TO DO: When the line containing "order number: W0121705 -> W0121902" is found in the data below, copy it and each line after it through the line containing "balance: 2797.16 -> 2755.78", exactly and with no others.

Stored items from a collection
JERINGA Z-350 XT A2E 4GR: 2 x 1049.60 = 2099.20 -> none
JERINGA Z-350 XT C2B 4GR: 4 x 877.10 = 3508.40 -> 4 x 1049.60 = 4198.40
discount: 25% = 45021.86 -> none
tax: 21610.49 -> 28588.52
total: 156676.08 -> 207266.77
...
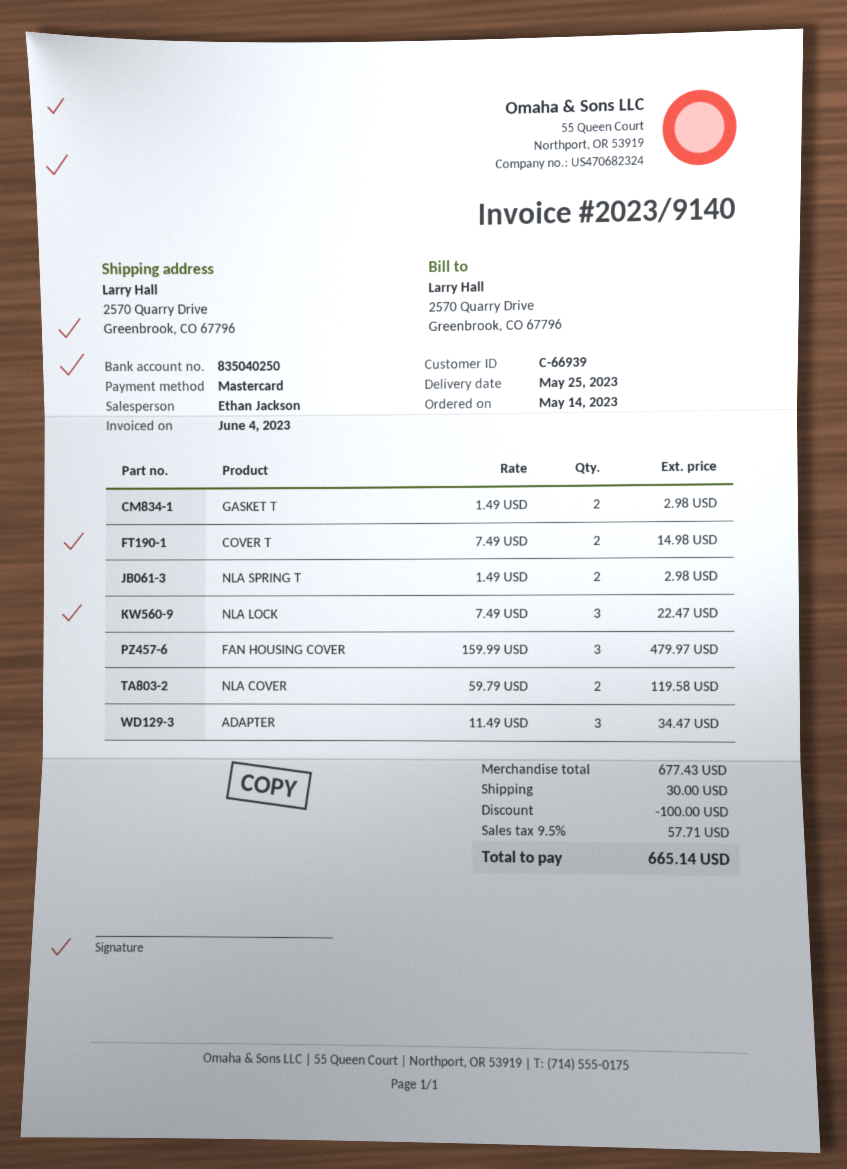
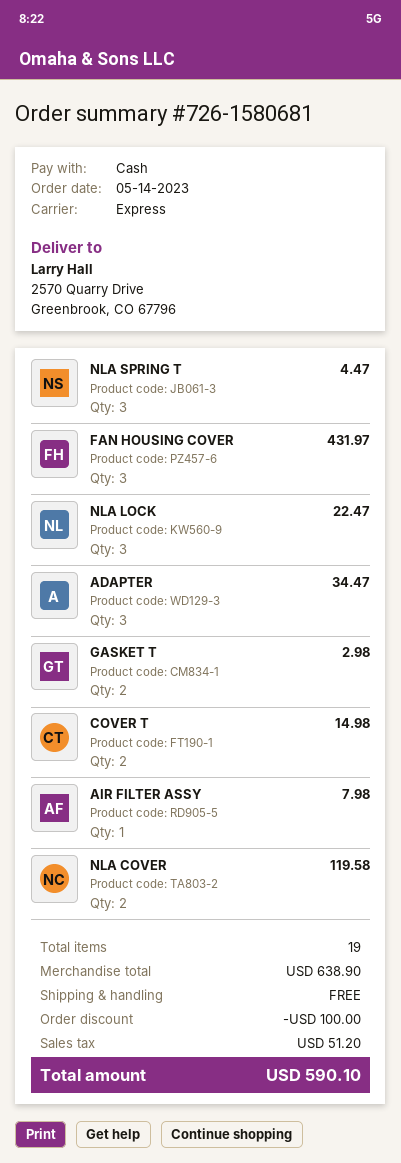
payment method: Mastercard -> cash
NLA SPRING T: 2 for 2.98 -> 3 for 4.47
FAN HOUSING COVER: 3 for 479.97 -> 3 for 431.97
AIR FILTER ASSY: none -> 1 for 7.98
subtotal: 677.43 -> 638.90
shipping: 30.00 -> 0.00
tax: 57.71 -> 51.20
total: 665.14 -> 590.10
---
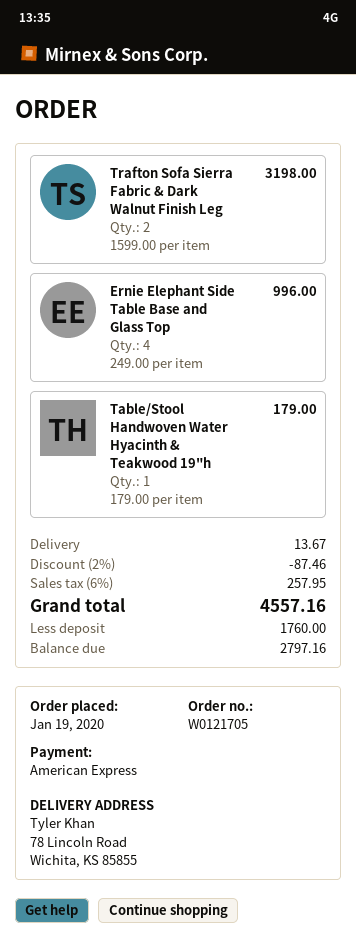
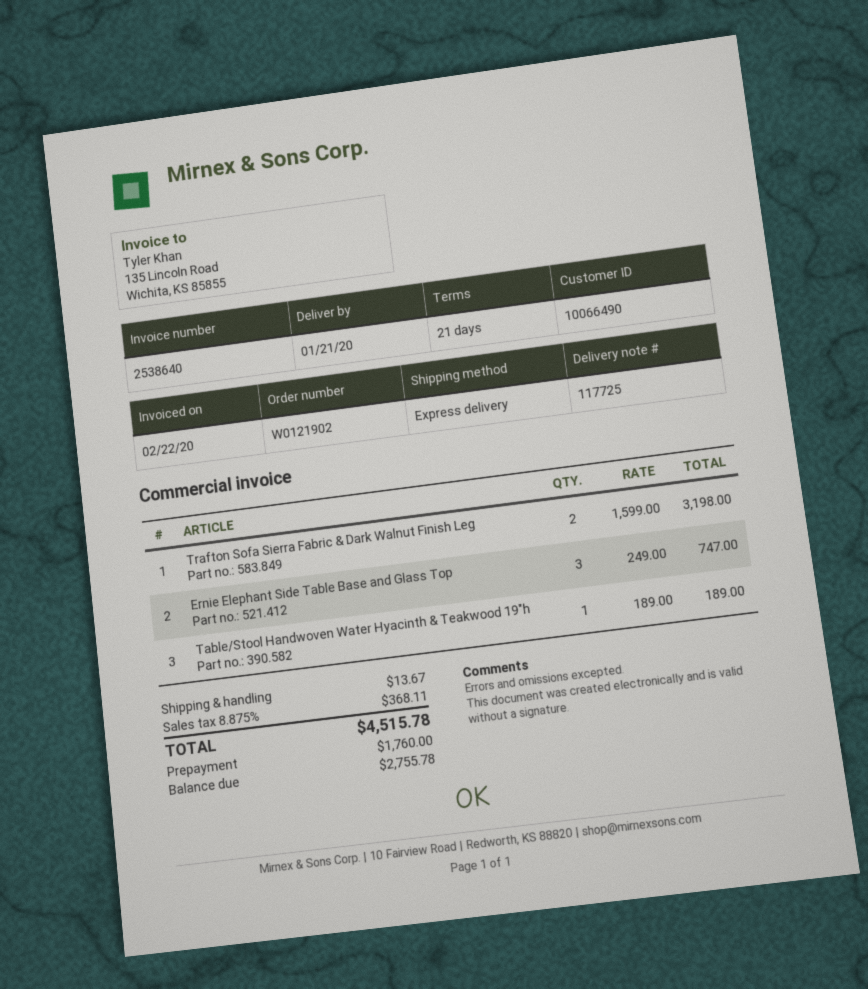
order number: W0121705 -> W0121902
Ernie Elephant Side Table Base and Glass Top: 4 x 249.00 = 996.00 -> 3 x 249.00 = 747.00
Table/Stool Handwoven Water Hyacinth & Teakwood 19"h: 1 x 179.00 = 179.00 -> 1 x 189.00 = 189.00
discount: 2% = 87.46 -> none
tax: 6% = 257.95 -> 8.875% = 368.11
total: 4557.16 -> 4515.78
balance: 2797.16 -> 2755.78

WRITTEN SOLUTION:
order number: W0121705 -> W0121902
Ernie Elephant Side Table Base and Glass Top: 4 x 249.00 = 996.00 -> 3 x 249.00 = 747.00
Table/Stool Handwoven Water Hyacinth & Teakwood 19"h: 1 x 179.00 = 179.00 -> 1 x 189.00 = 189.00
discount: 2% = 87.46 -> none
tax: 6% = 257.95 -> 8.875% = 368.11
total: 4557.16 -> 4515.78
balance: 2797.16 -> 2755.78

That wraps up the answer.